Yes, but you'll need to install ViewSonic's Mac touch drivers from their website. After that, the USB-C connection will carry video, touch input, and power from your Mac in one cable. Some users report it's plug-and-play for video, but touch requires that extra driver step.
Q: Can I power this without a wall outlet?
Absolutely. The TD1655 draws power over USB-C from your laptop, so no AC adapter is needed. Just one cable gives you video, touch, and power. If your laptop can't output enough juice (some USB-C ports top out at 45W), the screen will still work but might dim slightly. In our testing with modern ultrabooks, it ran full brightness without issue.
Q: Is the screen bright enough to use outside?
Mostly no. At 250 nits, it's fine indoors in a normally lit room but washes out quickly in direct sunlight or even bright shade. If you plan to work on a patio, you'll want to find a shady spot. It's a bit dimmer than many modern laptop screens, so using it as a side monitor indoors is its sweet spot.

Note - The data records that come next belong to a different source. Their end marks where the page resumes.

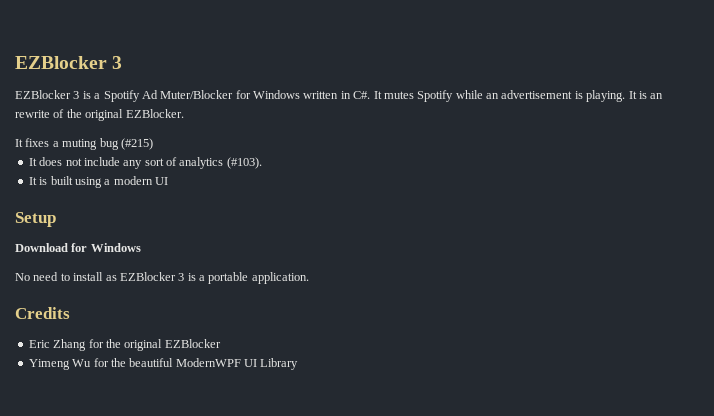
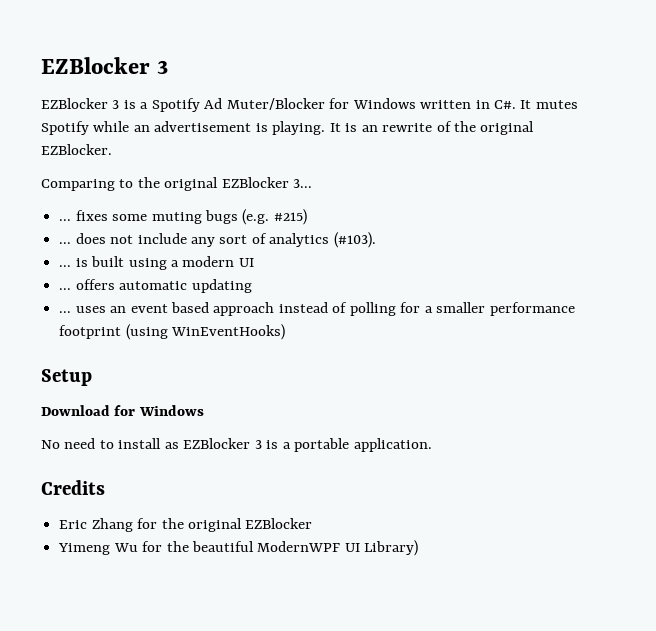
- It fixes a muting bug (#215)
- It does not include any sort of analytics (#103).
+ Comparing to the original EZBlocker 3...
+ ... fixes some muting bugs (e.g. #215)
+ ... does not include any sort of analytics (#103).
- It is built using a modern UI
+ ... is built using a modern UI
+ ... offers automatic updating
+ ... uses an event based approach instead of polling for a smaller performance footprint (using WinEventHooks)
- Yimeng Wu for the beautiful ModernWPF UI Library
+ Yimeng Wu for the beautiful ModernWPF UI Library)

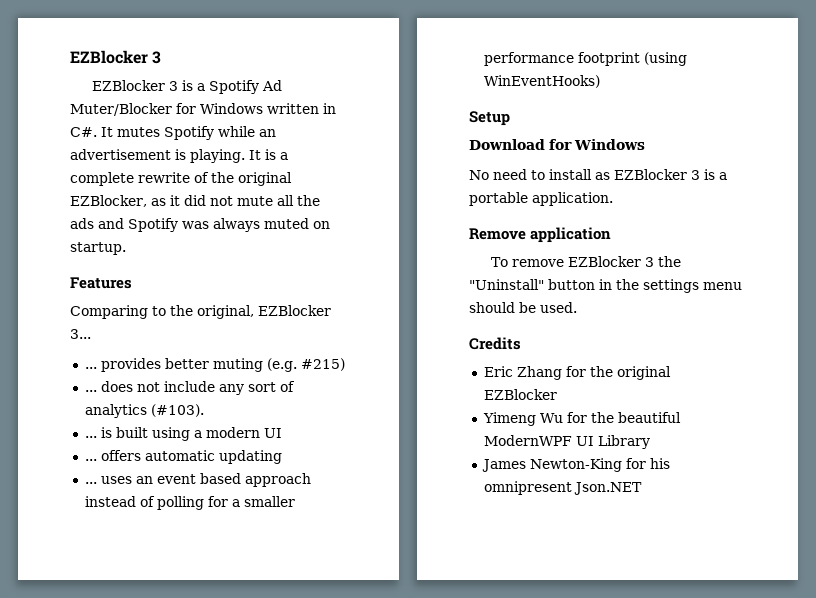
- It is an rewrite of the original EZBlocker.
+ It is a complete rewrite of the original EZBlocker, as it did not mute all the ads and Spotify was always muted on startup.
+ Features
- Comparing to the original EZBlocker 3...
+ Comparing to the original, EZBlocker 3...
- ... fixes some muting bugs (e.g. #215)
+ ... provides better muting (e.g. #215)
+ Remove application
+ To remove EZBlocker 3 the "Uninstall" button in the settings menu should be used.
- Yimeng Wu for the beautiful ModernWPF UI Library)
+ Yimeng Wu for the beautiful ModernWPF UI Library
+ James Newton-King for his omnipresent Json.NET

Q: Does it have a battery or speakers?
No internal battery; it relies entirely on your connected device for power. It does have two small built-in speakers that are serviceable for system sounds or a quick video call but not for music. Most people will use their laptop's speakers instead. The lack of battery keeps the weight down, which is a fair trade-off.
Who Should Skip This
Photographers, video editors, and graphic designers should look elsewhere. The 6-bit panel can't reproduce accurate colors, and with a 1st percentile ranking in our color tests, you'll never trust what you see on screen. Even casual photo browsing looks noticeably off. For the same budget, you can find a portable IPS monitor with better color coverage, though you'll likely lose the touchscreen. Similarly, gamers should skip this entirely. The 60Hz panel and 14ms response time will feel sluggish, and heavy ghosting will make fast-paced games a blurry mess. If you want portable gaming, check out high-refresh options from MSI or ASUS's ROG Strix portable series.
If you travel constantly and need a monitor that can handle being tossed in a bag with minimal padding, the TD1655's mixed build quality reviews might give you pause. A few owners reported it feels fragile, and while we didn't experience catastrophic failure, we'd recommend a hard sleeve case if you're going to travel with it frequently. Those who need a truly rugged portable display should consider field monitors made for video production, which are built like tanks but cost more.
Verdict
If you're a student, a remote worker who bounces between coffee shops, or someone who just craves a second display for Slack and reference docs without hauling a full monitor, the TD1655 is a smart buy. The touchscreen makes it especially useful for Windows 11 gestures, quick annotations, or even light digital whiteboarding. Grab it at the $207 price point and you'll feel like you got away with something.
On the other hand, if color accuracy matters at all, skip this. Graphic designers, video editors, and anyone who needs their whites to actually look white should look at an IPS panel with better color coverage, like some of the mid-range portable monitors from ASUS or even a used iPad with Sidecar. The same goes for gamers. There are portable gaming monitors with 144Hz panels that cost more, but you'll actually enjoy playing on them. The TD1655 is a productivity tool, pure and simple, and in that role it's an honest, effective piece of kit with some notable warts.